(Front-end code edit data)
****************************************
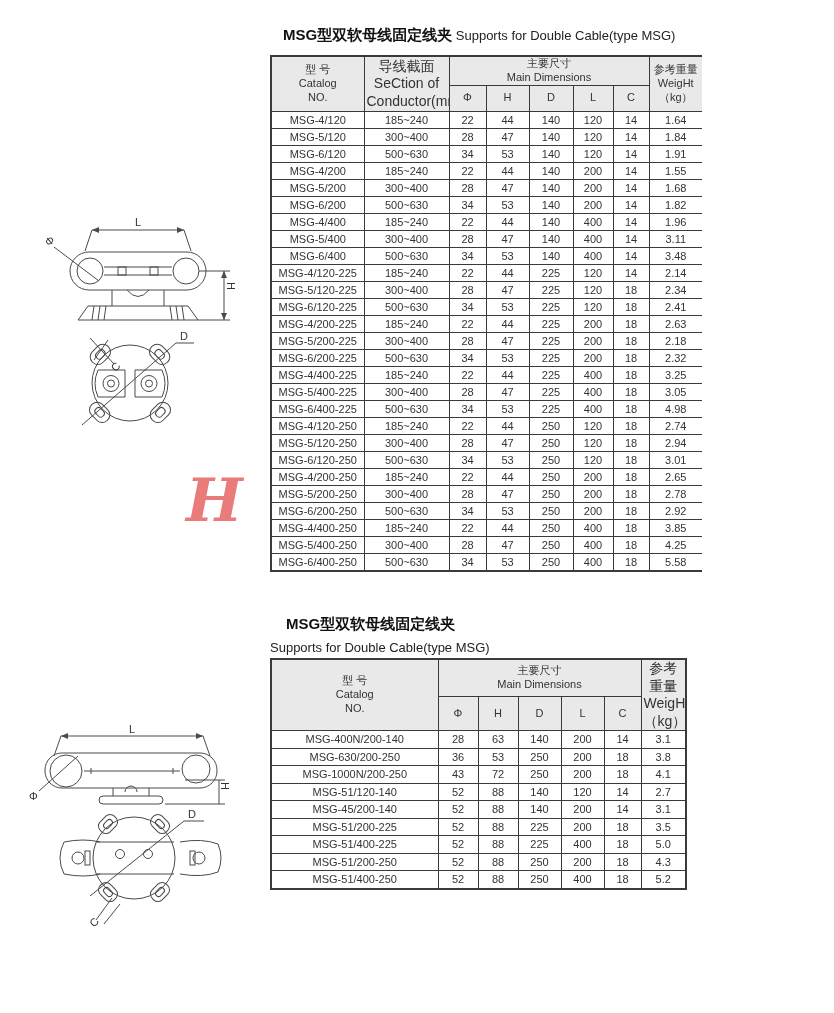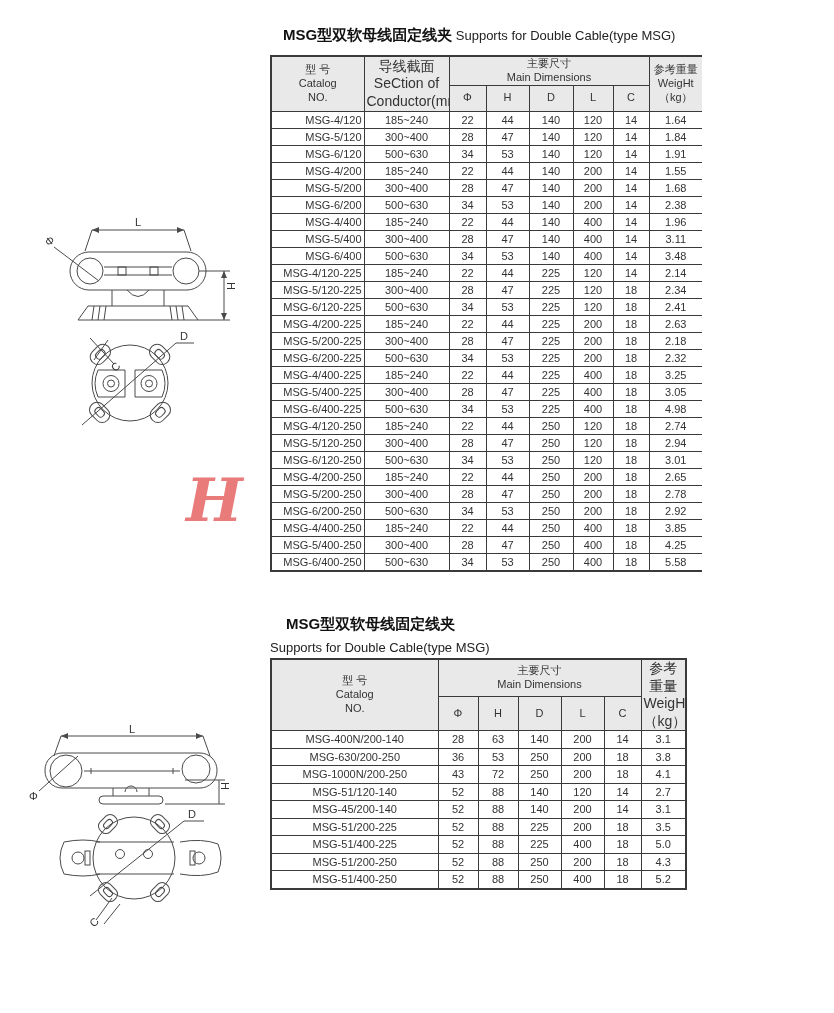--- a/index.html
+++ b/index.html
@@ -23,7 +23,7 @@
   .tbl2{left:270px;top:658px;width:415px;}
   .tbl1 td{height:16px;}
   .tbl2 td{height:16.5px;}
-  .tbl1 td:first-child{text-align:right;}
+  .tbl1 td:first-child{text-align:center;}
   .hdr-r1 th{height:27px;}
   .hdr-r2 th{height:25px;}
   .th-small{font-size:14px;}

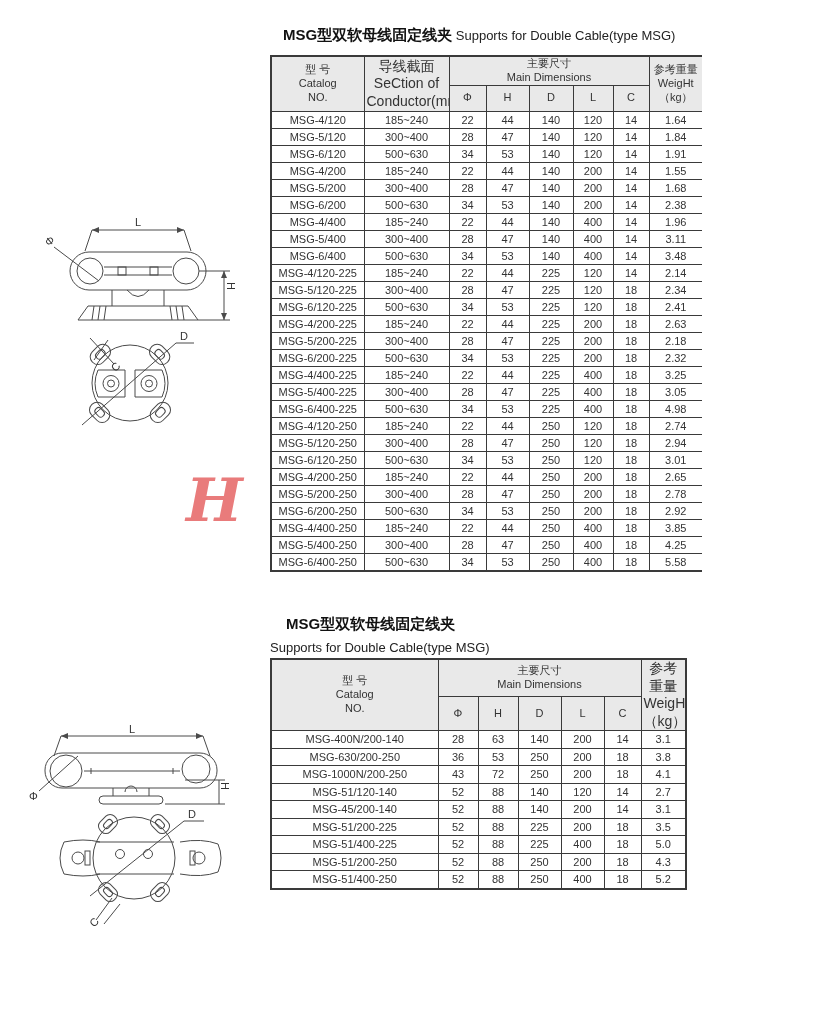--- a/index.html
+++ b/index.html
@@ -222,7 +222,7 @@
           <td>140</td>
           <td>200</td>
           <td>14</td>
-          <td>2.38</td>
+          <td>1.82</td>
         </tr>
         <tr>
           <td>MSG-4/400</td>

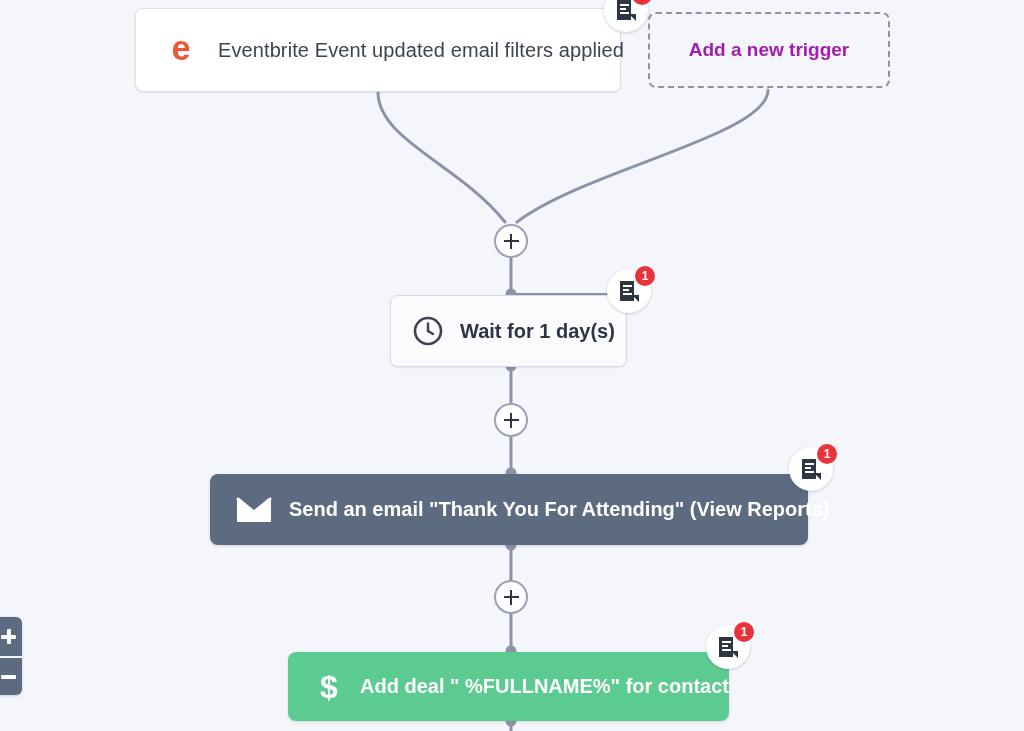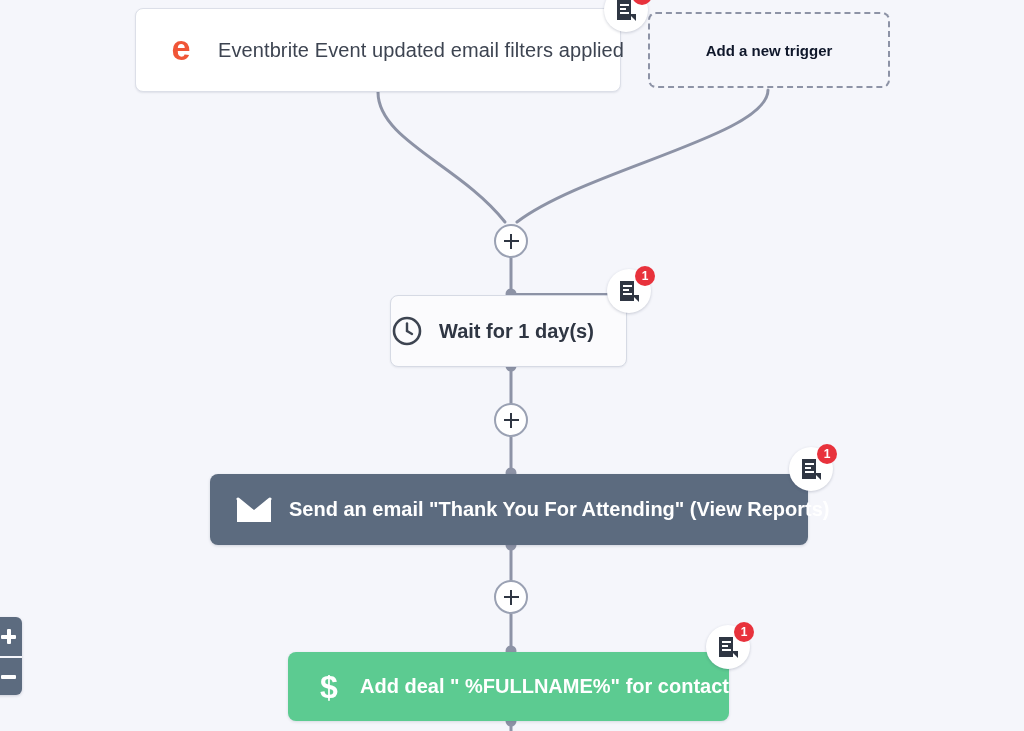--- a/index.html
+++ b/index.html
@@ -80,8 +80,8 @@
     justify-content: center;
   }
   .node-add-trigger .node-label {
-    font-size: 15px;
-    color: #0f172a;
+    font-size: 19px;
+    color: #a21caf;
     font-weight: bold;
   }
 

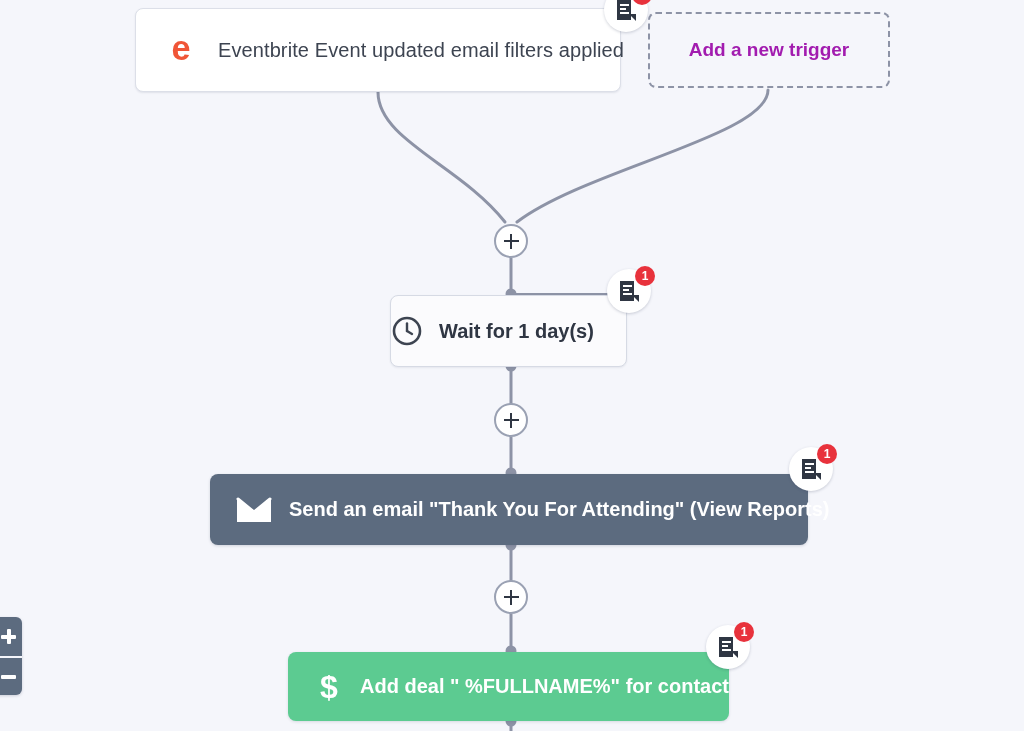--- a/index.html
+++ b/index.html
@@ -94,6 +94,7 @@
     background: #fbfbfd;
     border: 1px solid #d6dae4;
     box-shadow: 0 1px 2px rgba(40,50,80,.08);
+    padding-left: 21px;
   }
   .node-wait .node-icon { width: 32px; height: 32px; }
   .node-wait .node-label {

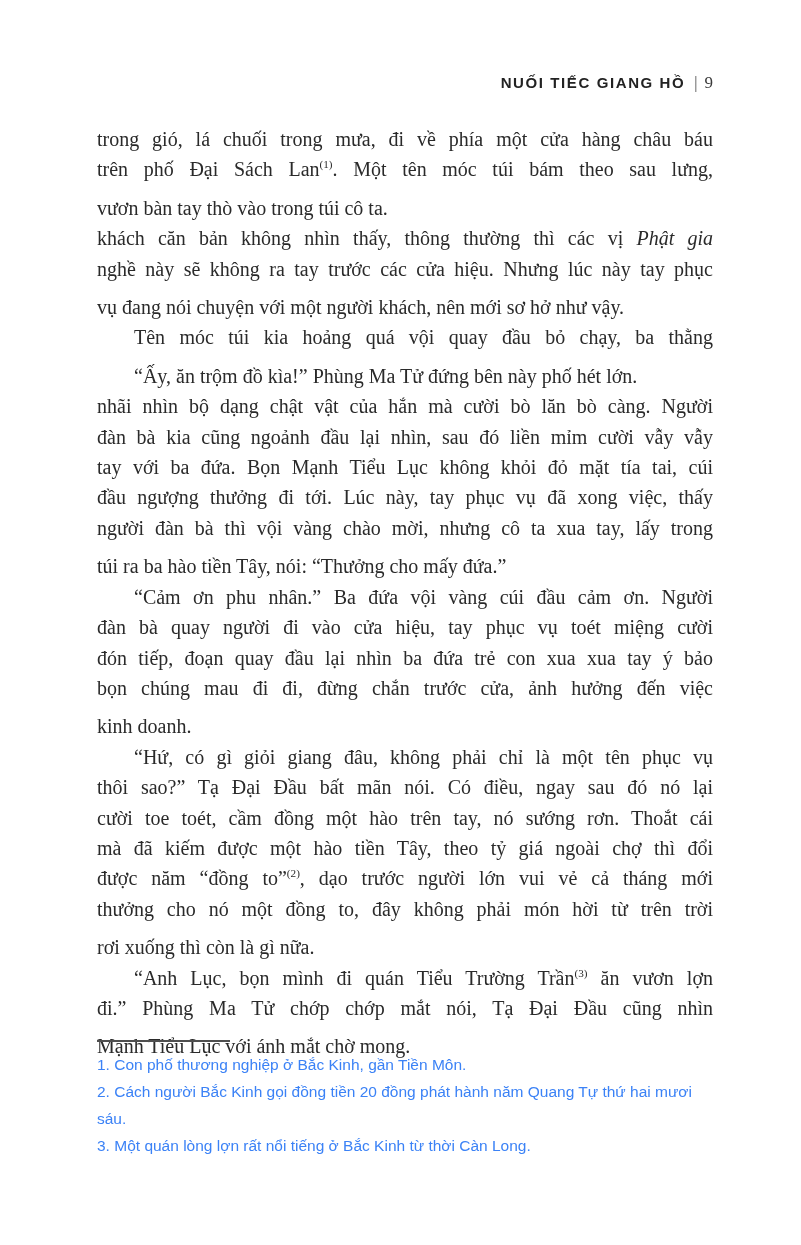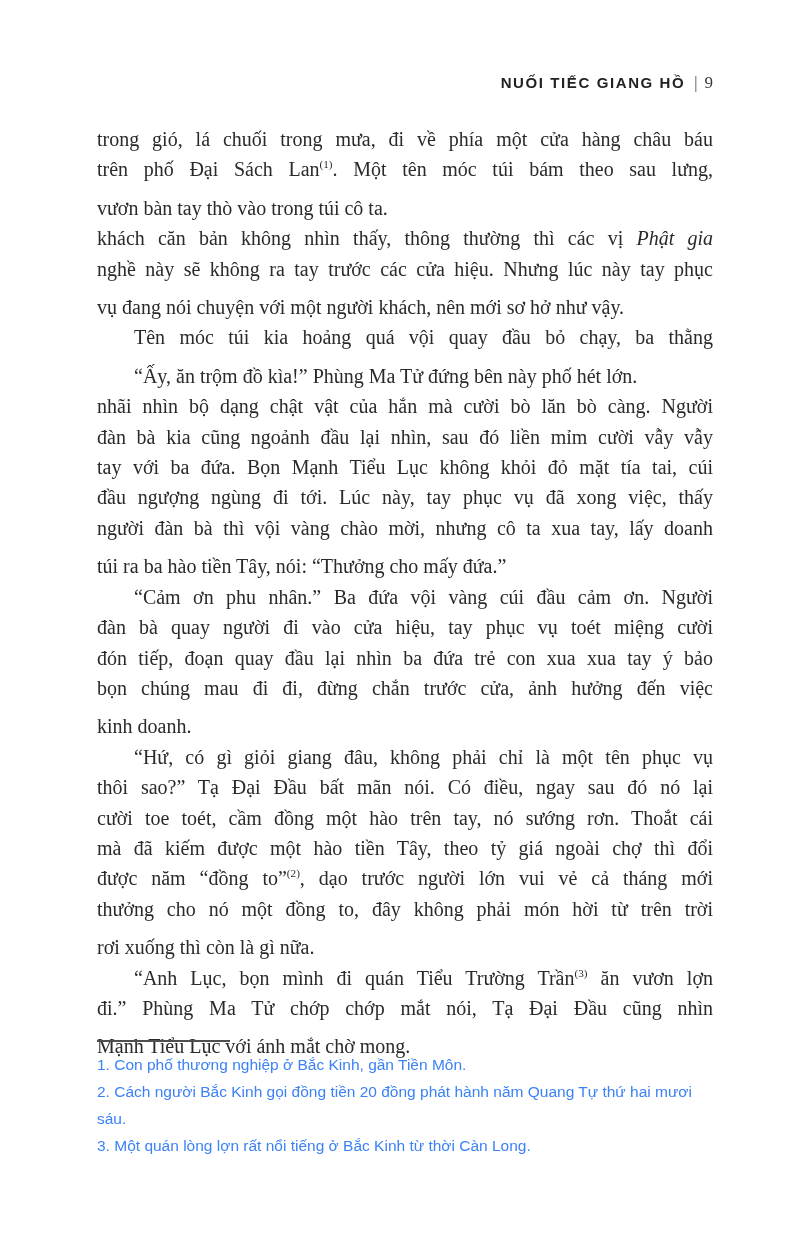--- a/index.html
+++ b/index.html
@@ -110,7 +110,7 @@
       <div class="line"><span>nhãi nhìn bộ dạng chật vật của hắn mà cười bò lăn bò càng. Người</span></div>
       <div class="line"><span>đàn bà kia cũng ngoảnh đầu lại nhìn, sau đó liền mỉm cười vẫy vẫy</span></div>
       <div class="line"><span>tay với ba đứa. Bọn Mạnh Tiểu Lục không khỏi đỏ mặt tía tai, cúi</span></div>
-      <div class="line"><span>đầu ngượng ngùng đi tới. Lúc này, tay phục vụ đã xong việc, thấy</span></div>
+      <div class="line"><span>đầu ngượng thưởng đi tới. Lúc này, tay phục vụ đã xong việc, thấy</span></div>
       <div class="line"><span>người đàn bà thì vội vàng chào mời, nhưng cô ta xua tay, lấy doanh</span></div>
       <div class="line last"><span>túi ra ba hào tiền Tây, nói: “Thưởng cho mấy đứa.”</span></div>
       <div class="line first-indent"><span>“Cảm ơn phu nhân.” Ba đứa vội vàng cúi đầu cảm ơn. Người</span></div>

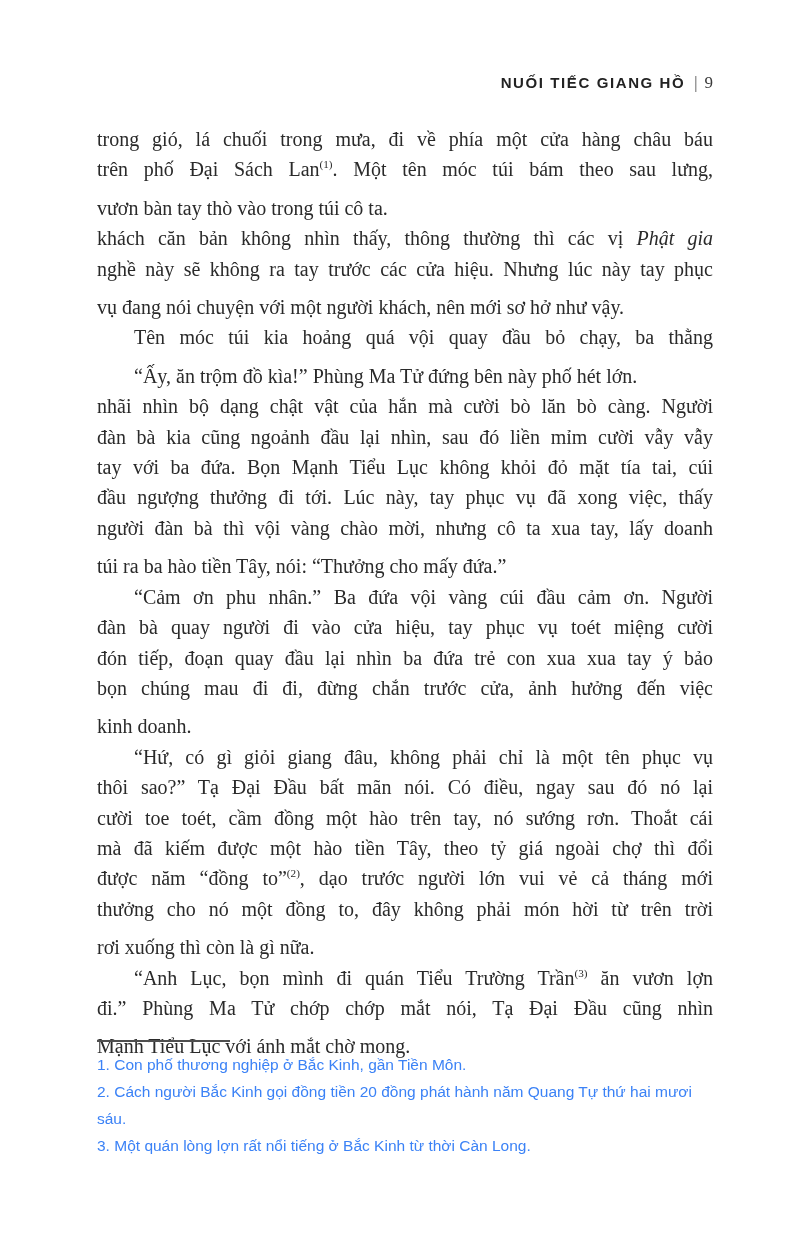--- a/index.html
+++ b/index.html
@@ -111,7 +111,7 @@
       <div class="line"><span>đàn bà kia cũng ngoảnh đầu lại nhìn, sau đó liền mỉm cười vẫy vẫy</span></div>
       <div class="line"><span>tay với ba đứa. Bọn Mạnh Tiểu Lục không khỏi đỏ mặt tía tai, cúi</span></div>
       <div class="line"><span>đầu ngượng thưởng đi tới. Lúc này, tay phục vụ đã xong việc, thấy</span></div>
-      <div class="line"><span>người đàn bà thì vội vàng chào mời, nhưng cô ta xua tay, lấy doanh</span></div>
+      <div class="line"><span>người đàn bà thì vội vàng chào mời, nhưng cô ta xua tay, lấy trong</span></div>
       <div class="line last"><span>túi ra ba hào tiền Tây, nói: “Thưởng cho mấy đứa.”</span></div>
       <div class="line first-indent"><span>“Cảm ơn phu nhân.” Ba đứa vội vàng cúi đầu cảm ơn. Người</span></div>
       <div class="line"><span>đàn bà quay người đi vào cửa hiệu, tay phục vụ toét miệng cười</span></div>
****************************************
- _Work to complete_
Look through the data above for the word "width". Report each line where it occurs.

- _Exercise response_
   .tbl2{left:270px;top:658px;width:415px;}
   .node-wait .node-icon { width: 32px; height: 32px; }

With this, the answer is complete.